Scott Van Buren; Naim Rashid

doi:10.1101/2020.05.22.111450

Abstract

Differential transcript usage (DTU) occurs when the relative transcript abundance of a gene changes between different conditions. Existing approaches to analyze DTU often rely on computational procedures that can have speed and scalability issues as the number of samples increases. In this paper, we propose a new method, termed CompDTU, that utilizes compositional regression to model transcript-level relative abundance proportions that are of interest in DTU analyses. This procedure does not suffer from speed and scalability issues due to the relative computational simplicity, making it ideally suited for DTU analysis with large sample sizes. The method also allows for the testing of and controlling for multiple categorical or continuous covariates.
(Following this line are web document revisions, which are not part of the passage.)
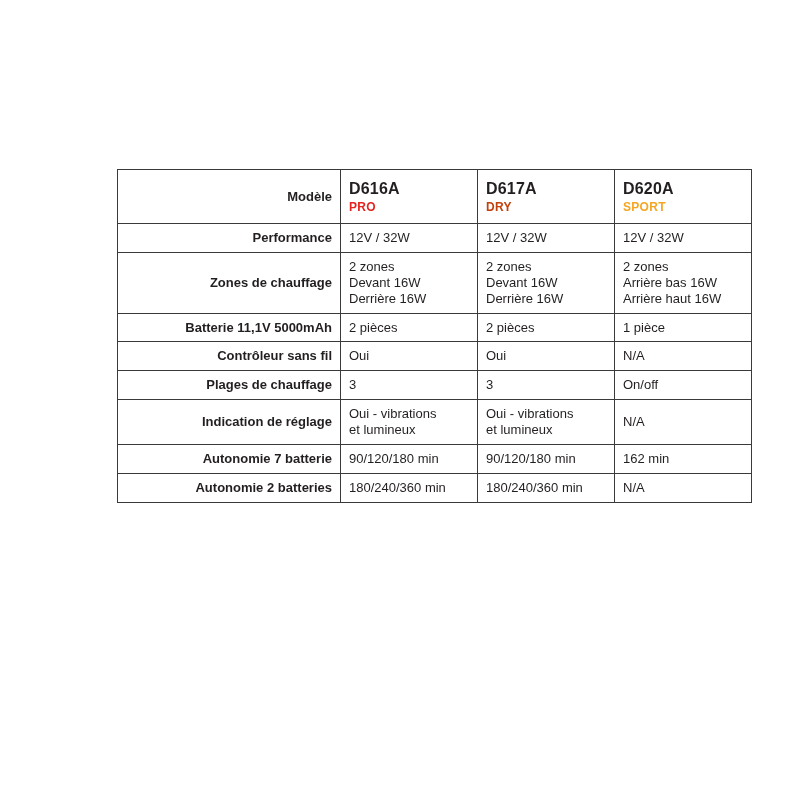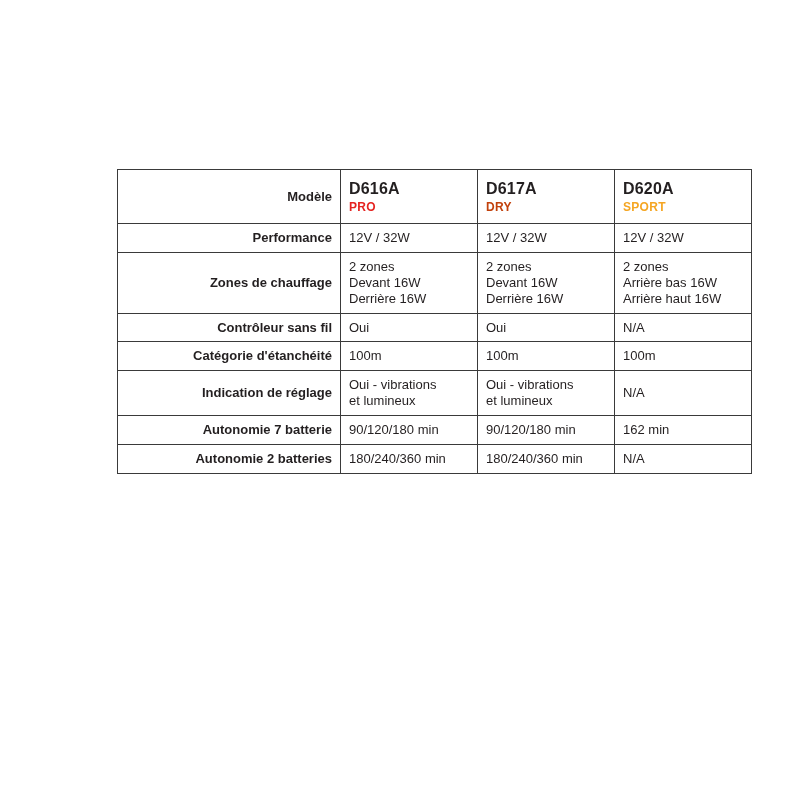--- a/index.html
+++ b/index.html
@@ -124,6 +124,18 @@
             </td>
           </tr>
           <tr>
+            <td class="rowlabel">Batterie 11,1V 5000mAh</td>
+            <td class="cell multiline">
+              <span>2 pièces</span>
+            </td>
+            <td class="cell multiline">
+              <span>2 pièces</span>
+            </td>
+            <td class="cell multiline">
+              <span>1 pièce</span>
+            </td>
+          </tr>
+          <tr>
             <td class="rowlabel">Contrôleur sans fil</td>
             <td class="cell multiline">
               <span>Oui</span>

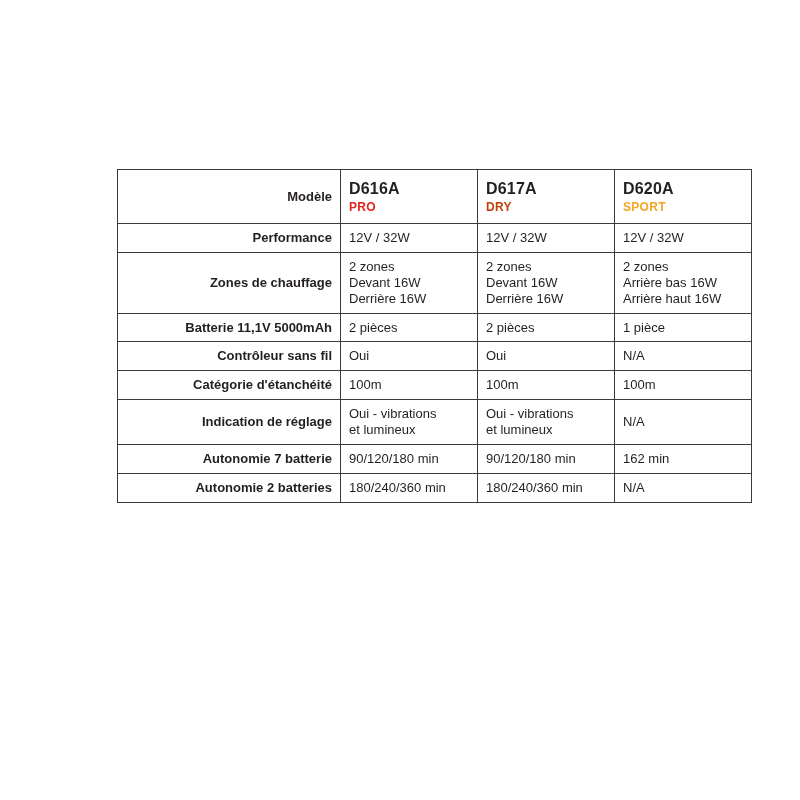--- a/index.html
+++ b/index.html
@@ -148,6 +148,18 @@
             </td>
           </tr>
           <tr>
+            <td class="rowlabel">Plages de chauffage</td>
+            <td class="cell multiline">
+              <span>3</span>
+            </td>
+            <td class="cell multiline">
+              <span>3</span>
+            </td>
+            <td class="cell multiline">
+              <span>On/off</span>
+            </td>
+          </tr>
+          <tr>
             <td class="rowlabel">Catégorie d'étanchéité</td>
             <td class="cell multiline">
               <span>100m</span>

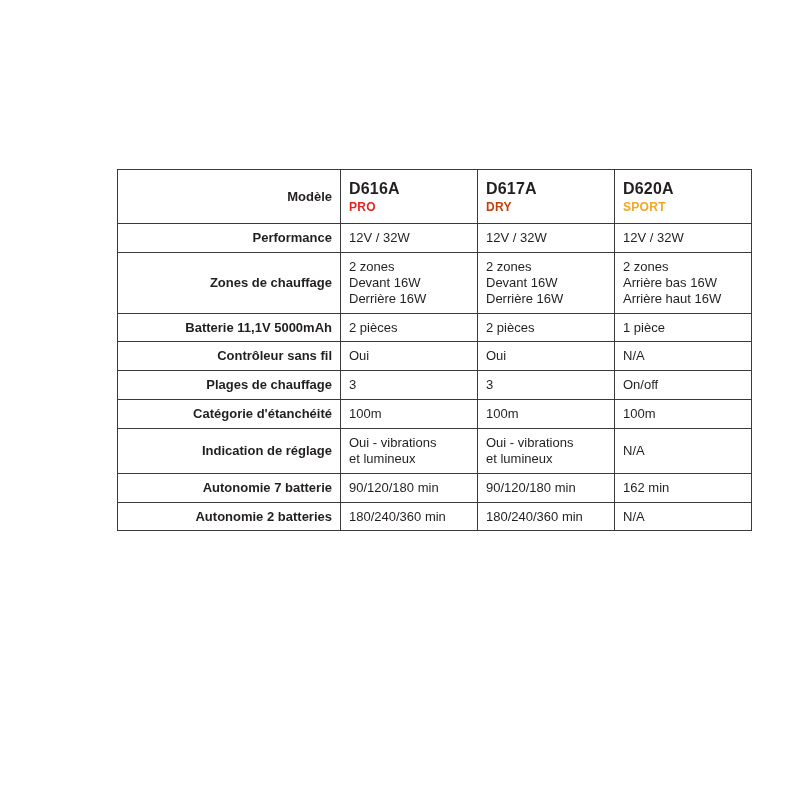--- a/index.html
+++ b/index.html
@@ -159,18 +159,6 @@
               <span>On/off</span>
             </td>
           </tr>
-          <tr>
-            <td class="rowlabel">Catégorie d'étanchéité</td>
-            <td class="cell multiline">
-              <span>100m</span>
-            </td>
-            <td class="cell multiline">
-              <span>100m</span>
-            </td>
-            <td class="cell multiline">
-              <span>100m</span>
-            </td>
-          </tr>
           <tr class="tall">
             <td class="rowlabel">Indication de réglage</td>
             <td class="cell multiline">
Additionally, many existing approaches for DTU ignore quantification uncertainty present in RNA-Seq data, where prior work has shown that accounting for such uncertainty may improve testing performance. We extend our CompDTU method to incorporate quantification uncertainty using bootstrap replicates of abundance estimates from Salmon and term this method CompDTUme. Through several power analyses, we show that CompDTU improves sensitivity and reduces false positive results relative to existing methods. Additionally, CompDTUme results in further improvements in performance over CompDTU with sufficient sample size for genes with high levels of quantification uncertainty while maintaining favorable speed and scalability.